Leaderboard Manifesto

This is a vision for how an accurate leaderboard works and what I’ve been trying to make with my RTA and IL Leaderboard Trackers for SMS.

Contents

1 | Remit

What should the leaderboard track?

1a | Ontology

Let’s figure out what we’re tryna make in the first place – what is a leaderboard and what is a run?

Speedruns are achievements, i.e. notable events that happened. We can classify each speedrun based on whether it fits a definition of a category we’re tracking – gameplay requirements, hardware requirements, etc.

Aside: Native Timing

If a run doesn’t fit a requirement for a technical reason but still represents the same achievement, we may decide it is fairer to include it, but adjust the timing so that it doesn’t gain an advantage over a clear majority of runs that fit all requirements.
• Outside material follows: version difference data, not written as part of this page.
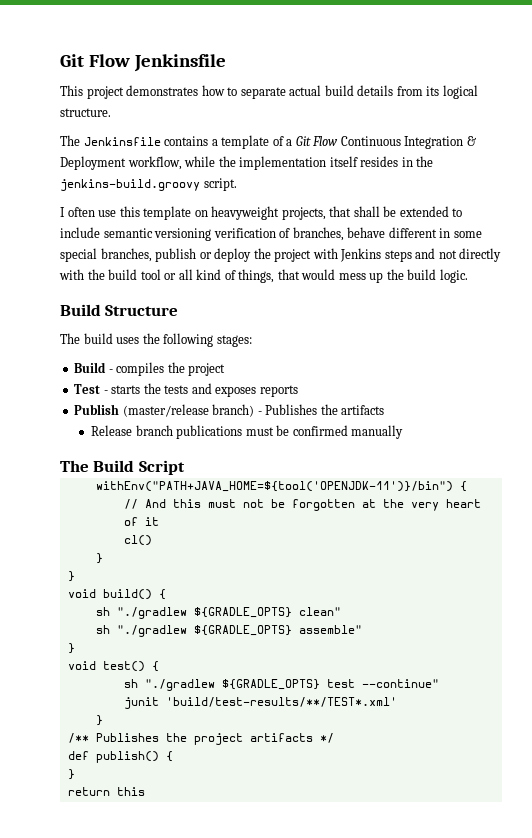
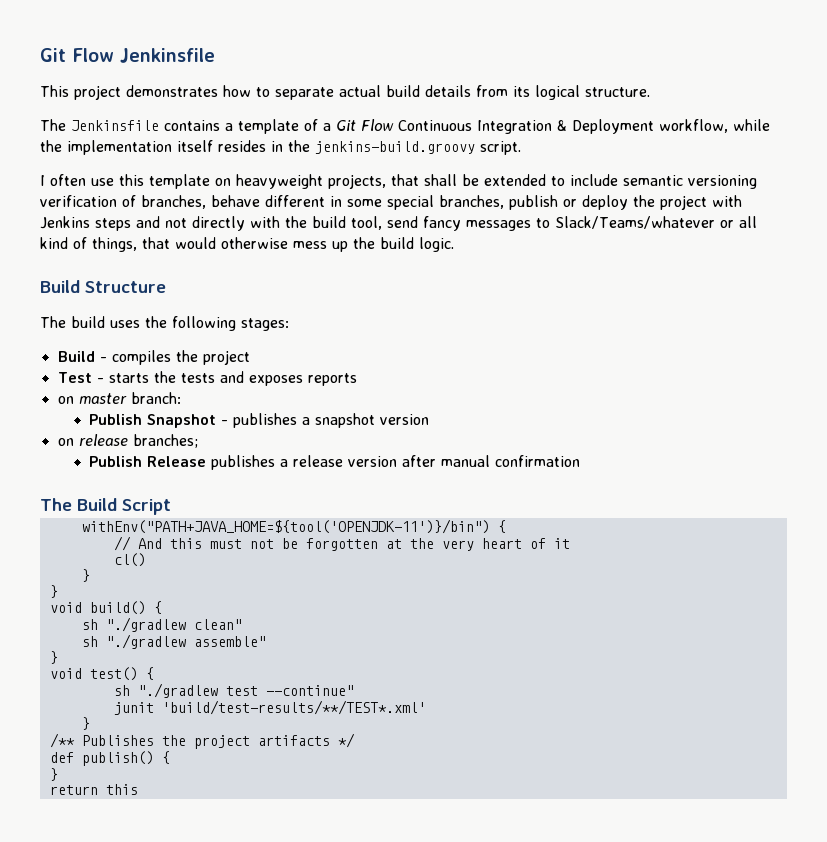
- I often use this template on heavyweight projects, that shall be extended to include semantic versioning verification of branches, behave different in some special branches, publish or deploy the project with Jenkins steps and not directly with the build tool or all kind of things, that would mess up the build logic.
+ I often use this template on heavyweight projects, that shall be extended to include semantic versioning verification of branches, behave different in some special branches, publish or deploy the project with Jenkins steps and not directly with the build tool, send fancy messages to Slack/Teams/whatever or all kind of things, that would otherwise mess up the build logic.
- Publish (master/release branch) - Publishes the artifacts
- Release branch publications must be confirmed manually
+ on master branch:
+ Publish Snapshot - publishes a snapshot version
+ on release branches;
+ Publish Release publishes a release version after manual confirmation
- sh "./gradlew ${GRADLE_OPTS} clean"
+ sh "./gradlew clean"
- sh "./gradlew ${GRADLE_OPTS} assemble"
+ sh "./gradlew assemble"
- sh "./gradlew ${GRADLE_OPTS} test --continue"
+ sh "./gradlew test --continue"

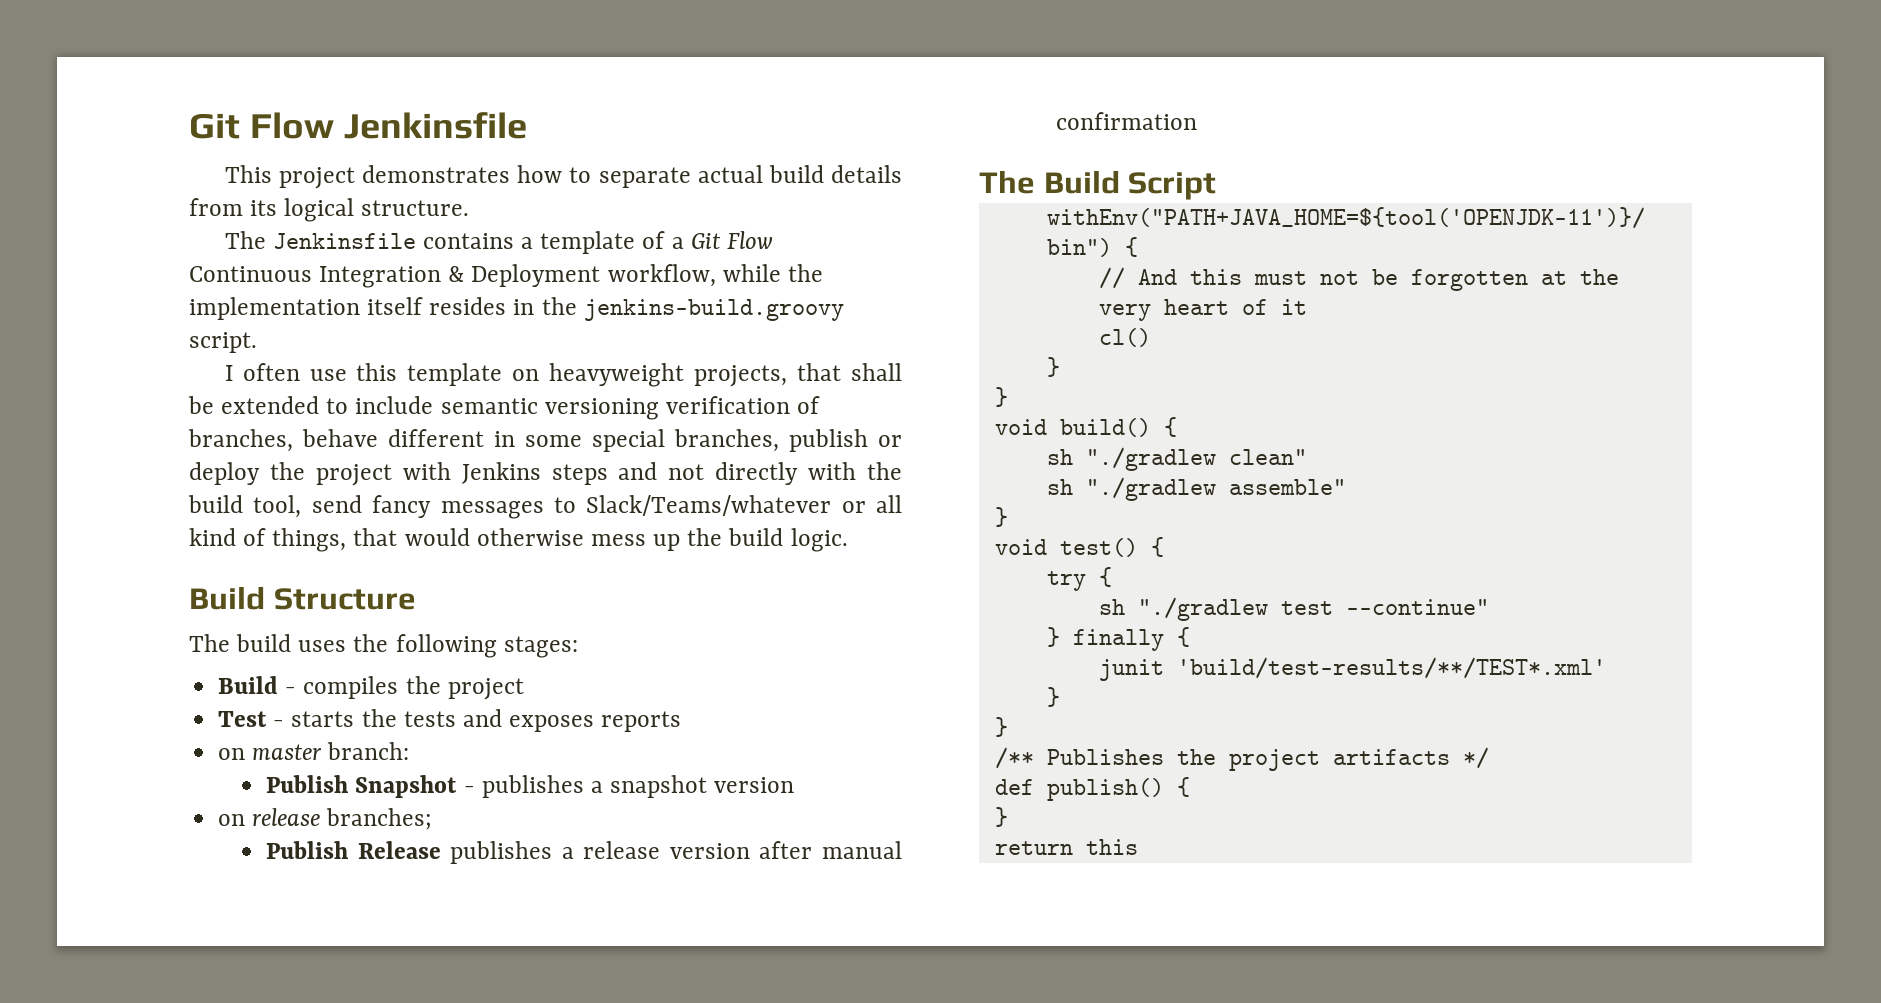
+ try {
+ } finally {
  junit 'build/test-results/**/TEST*.xml'
+ }

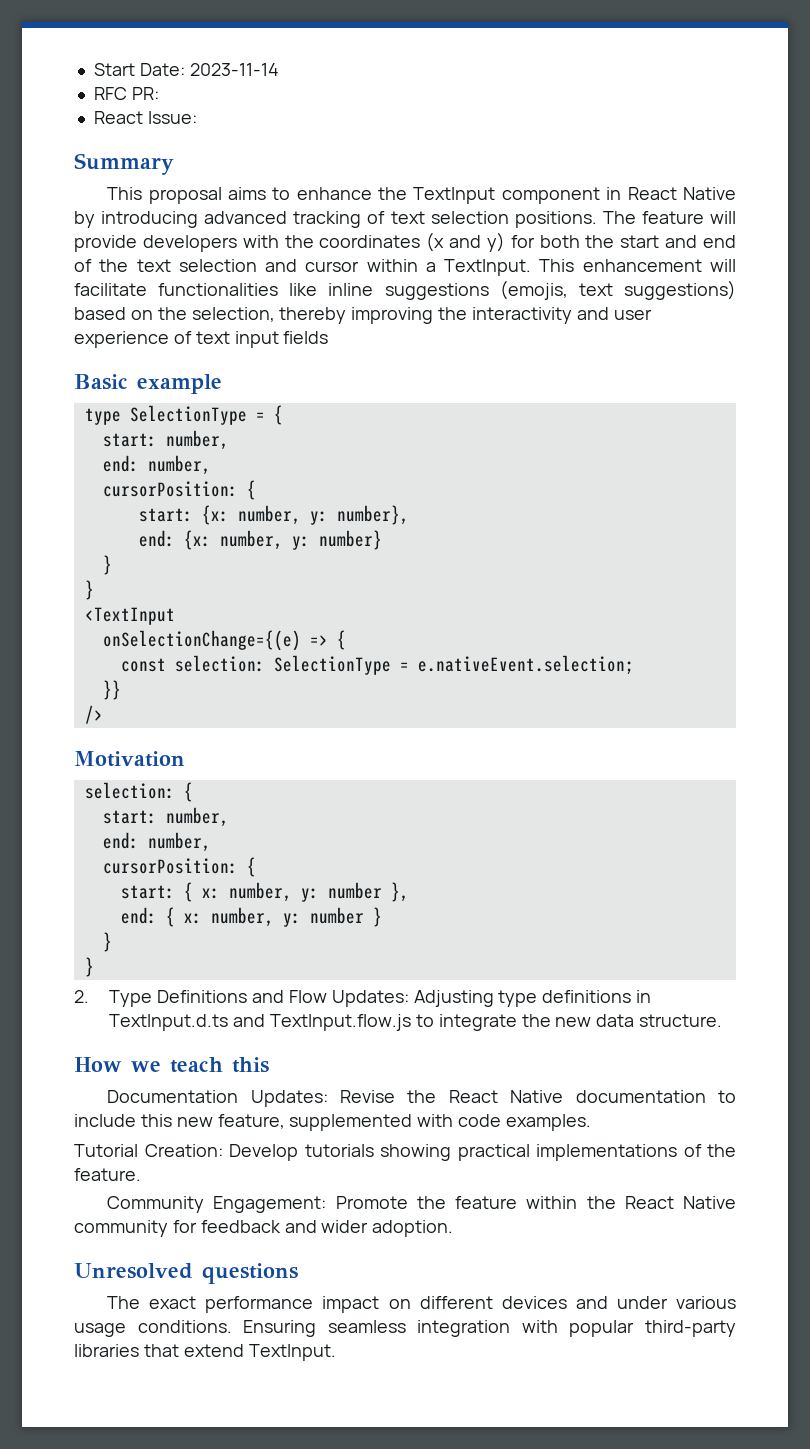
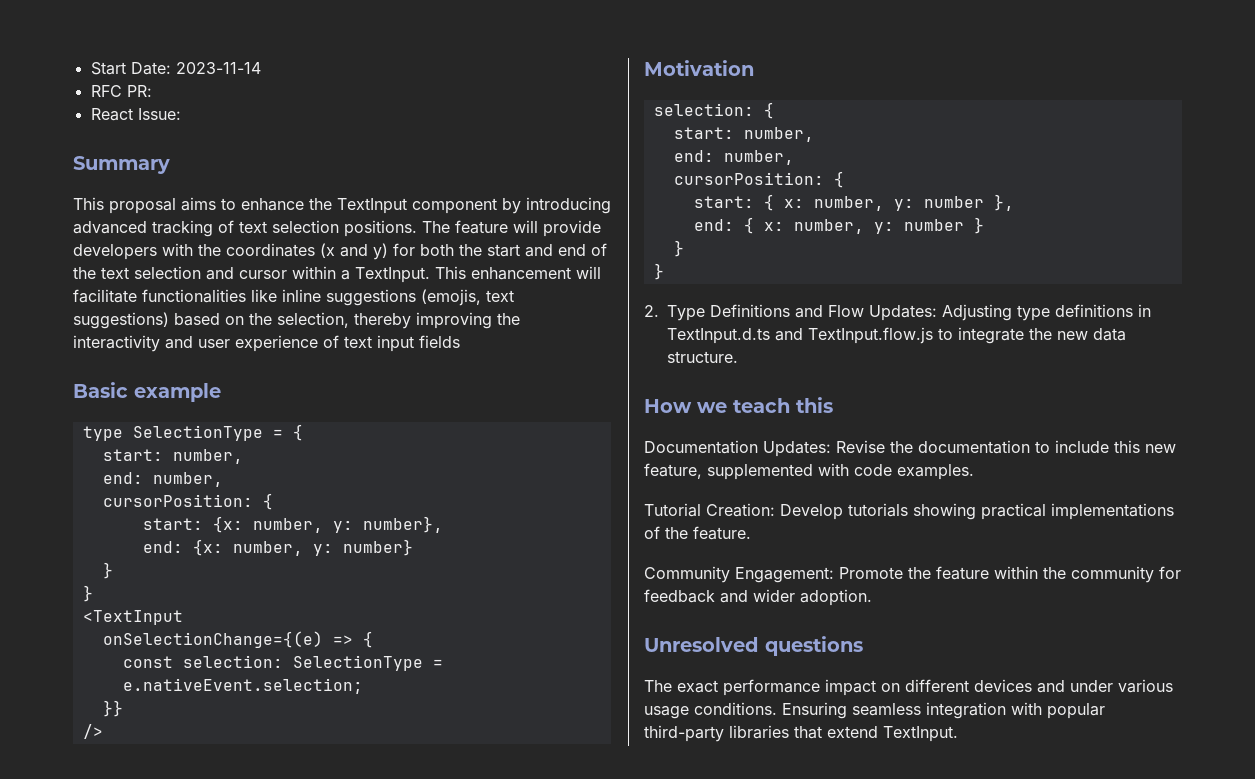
- This proposal aims to enhance the TextInput component in React Native by introducing advanced tracking of text selection positions.
+ This proposal aims to enhance the TextInput component by introducing advanced tracking of text selection positions.
- Documentation Updates: Revise the React Native documentation to include this new feature, supplemented with code examples.
+ Documentation Updates: Revise the documentation to include this new feature, supplemented with code examples.
- Community Engagement: Promote the feature within the React Native community for feedback and wider adoption.
+ Community Engagement: Promote the feature within the community for feedback and wider adoption.

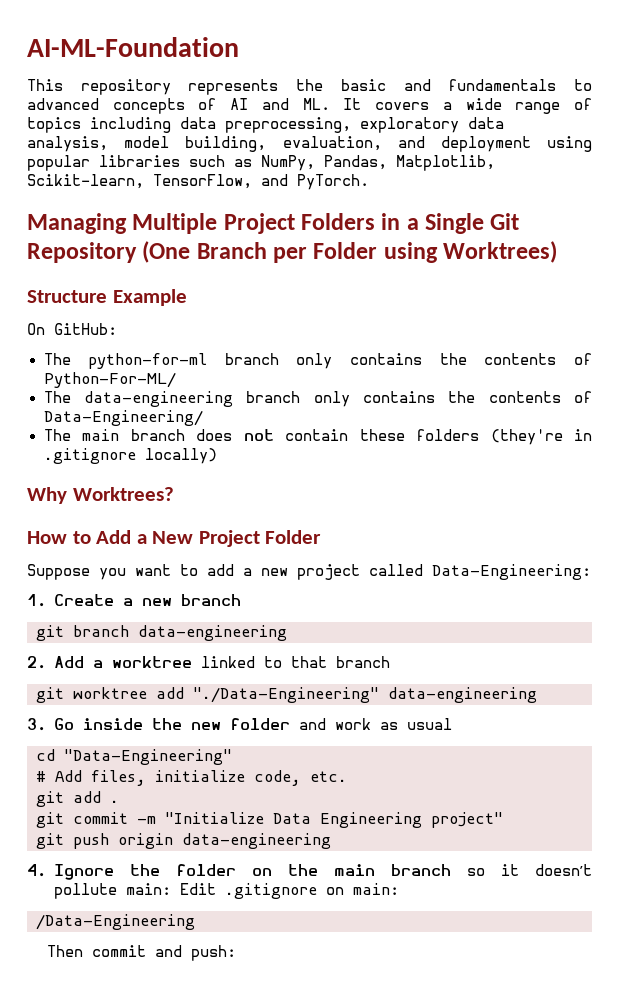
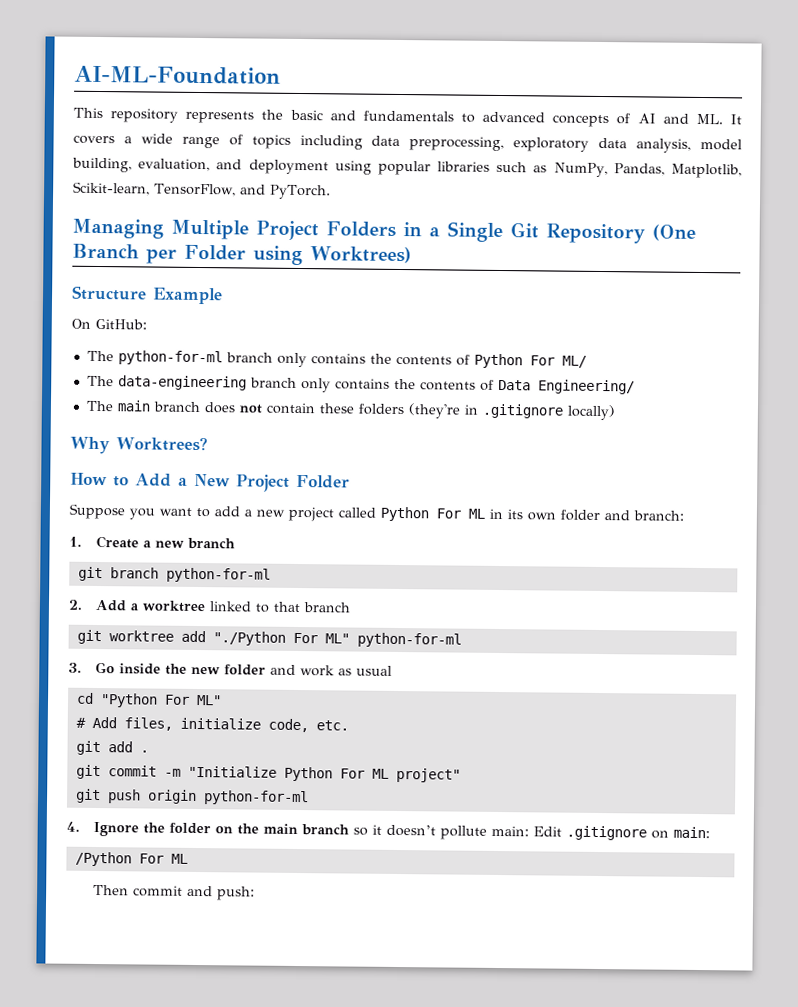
- The python-for-ml branch only contains the contents of Python-For-ML/
+ The python-for-ml branch only contains the contents of Python For ML/
- The data-engineering branch only contains the contents of Data-Engineering/
+ The data-engineering branch only contains the contents of Data Engineering/
- Suppose you want to add a new project called Data-Engineering:
+ Suppose you want to add a new project called Python For ML in its own folder and branch:
- git branch data-engineering
+ git branch python-for-ml
- git worktree add "./Data-Engineering" data-engineering
+ git worktree add "./Python For ML" python-for-ml
- cd "Data-Engineering"
+ cd "Python For ML"
- git commit -m "Initialize Data Engineering project"
+ git commit -m "Initialize Python For ML project"
- git push origin data-engineering
+ git push origin python-for-ml
- /Data-Engineering
+ /Python For ML

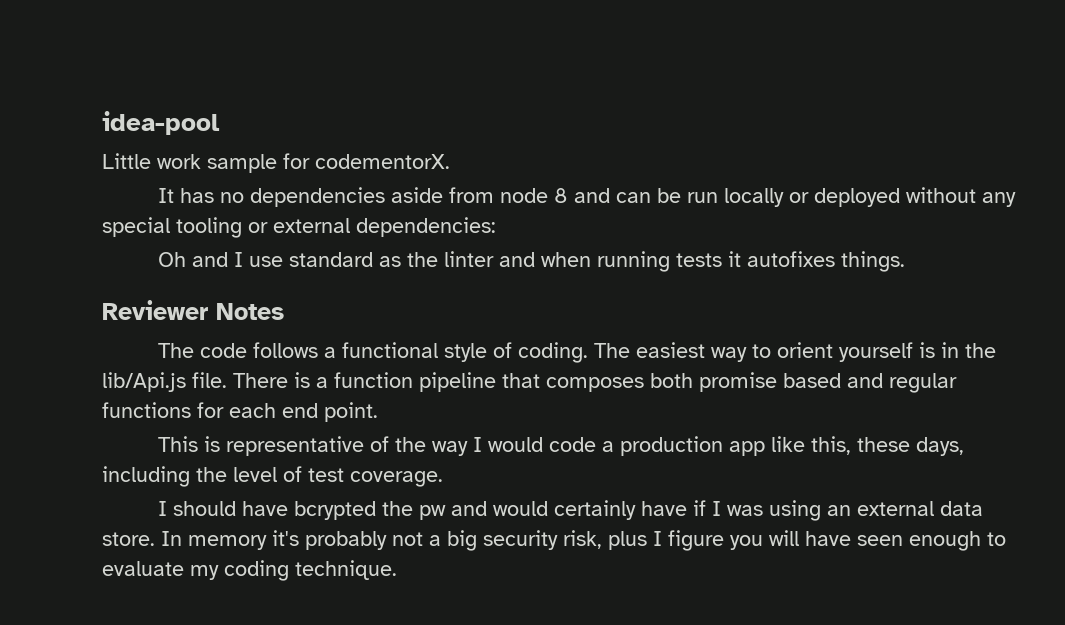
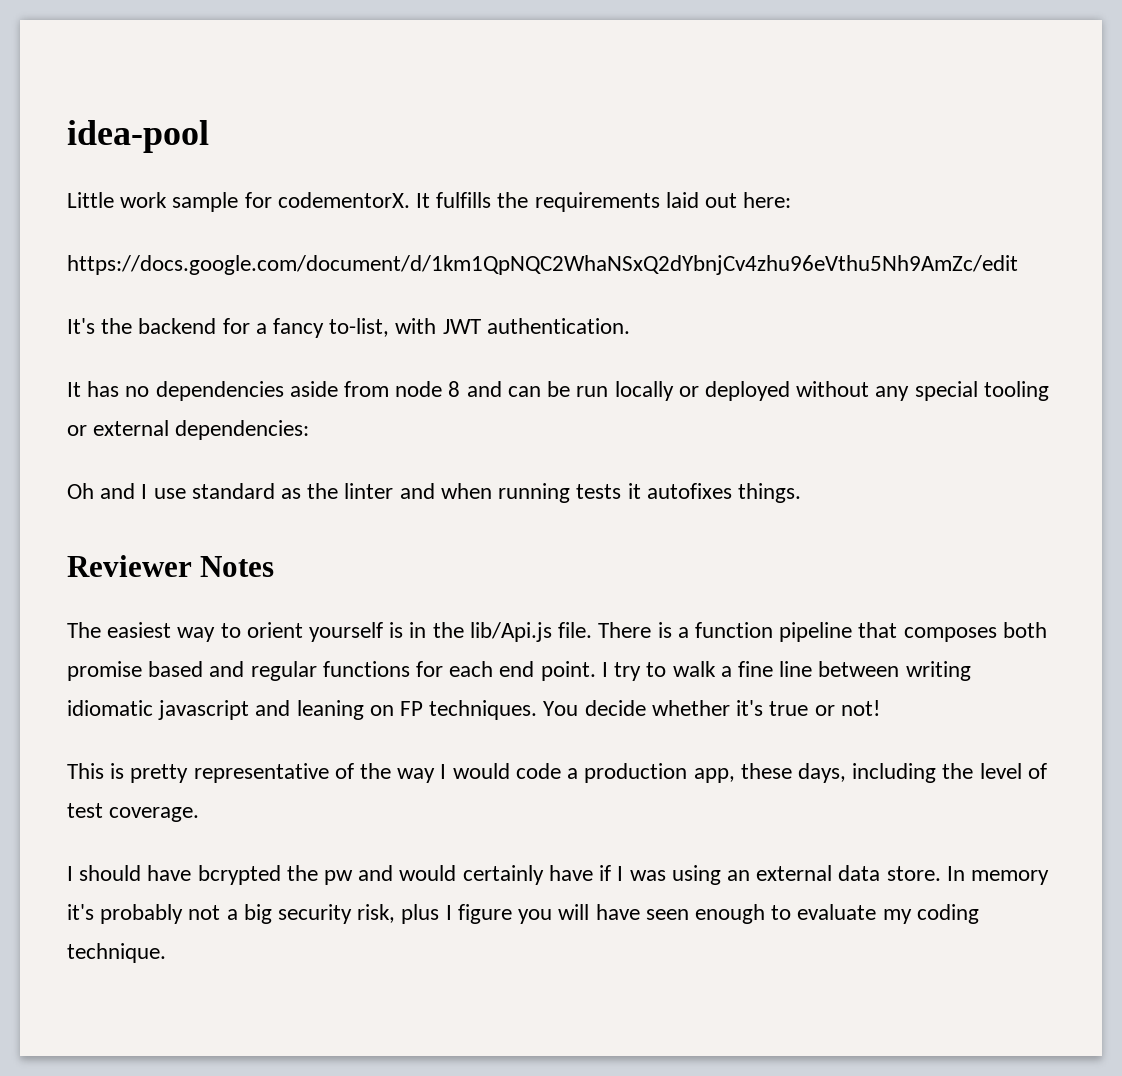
+ It fulfills the requirements laid out here:
+ https://docs.google.com/document/d/1km1QpNQC2WhaNSxQ2dYbnjCv4zhu96eVthu5Nh9AmZc/edit
+ It's the backend for a fancy to-list, with JWT authentication.
- The code follows a functional style of coding. The easiest way to orient yourself is in the lib/Api.js file.
+ The easiest way to orient yourself is in the lib/Api.js file.
+ I try to walk a fine line between writing idiomatic javascript and leaning on FP techniques. You decide whether it's true or not!
- This is representative of the way I would code a production app like this, these days, including the level of test coverage.
+ This is pretty representative of the way I would code a production app, these days, including the level of test coverage.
That’s the idea of pessimistically retiming a run from non-native timing to native timing, and might be done e.g. for an IL lacking in-game timer because it was performed in a full-game run, or for hardware that unintentionally gained an advantage.

We have a ranking criterion, some form of the time a speedrun took, which gives an ordering on all speedruns that fit our criteria. For every unique person in the world who has performed a speedrun that fits, we want to find their best-ranking one, and the leaderboard then is a ranked list of all of those.

That’s really it; I think most people, if they listen to their intuitions, are looking for this definition. And if they go to a leaderboard, they expect to find out this information, without having to understand leaderboard politics. That’s why I find the current norm of deliberately removing valid top runs so unacceptable. The intuitive expectations of most users render this action disinformation.

1b | Objectivity

Postmodern Leaderboards

Counterargument: what counts as a valid run is what the community considers acceptable, and that takes into account a runner’s behaviour.

Other than not fitting what most people who don’t know the runner so well are seeking from the leaderboard, I find this pov rather dystopian. It’s decided via informal processes of cancelling and lynching, which are usually popularity contests, and the exact circumstances around how behaviour is judged, and the ethical beliefs surrounding it, are very slippery and changeable as time passes and history unravels. Don’t forget that the leaderboard now has a role to play as an archive for future generations of players and researchers, and these kinds of subjective judgements add noise – not least by polluting the definition of a valid speedrun with things unrelated to the run itself.

Victim Protection

Beyond the above, what about if the leaderboard mods recognise a case of abuse and want to erase data pertaining to the abuser to protect the victim? Firstly, it’s important to recognise that inaccurate leaderboards can co-exist with accurate ones, and this manifesto doesn’t concern those. An accurate leaderboard is purely data, so has no realistic notion of “platforming” or “celebrating” individuals. Wherein a leaderboard takes on this extra personal significance to someone owing to its prominence (e.g. speedrun.com), an ethical balance has to be drawn between what is reasonable to do to help a victim, and the trust that is placed in it by users to give correct information. My general view on this is that in the long run, redacting abusers is counterproductive to getting over victimhood, yet incurs a large iniquity of disinformation. Anonymisation of names is a reasonable short-term compromise, but I think an accurate leaderboard has a perennial role to play in the development of history, and so should always be available un-anonymised (I’ll revisit this in section 3, on data protection).

Official Leaderboards

It’s also important to realise that a leaderboard is a public good, and so has no relationship to the maintainers of the leaderboard or whatever is considered the “community” surrounding it. A public archive like this can be maintained independently by several people, and no single instance is special, other than that it might have a headstart by being tied to a market-leading platform such as speedrun.com. In practice, leaderboards compete based on how accurately they can answer questions that people want to know. I set out my belief for what those questions are above, and time will tell whether those leaderboards become more useful to current/future players and historians alike.

1c | Verifiability

Having specified the truth that we want to know, we have to confront that we will never be fully certain of it. Most obviously, it is possible for speedruns (that we want to track) to happen and to never be observed by leaderboard moderators. I’ll pick this topic up in section 2, but important to the remit of the leaderboard is the concept of a verifiable run.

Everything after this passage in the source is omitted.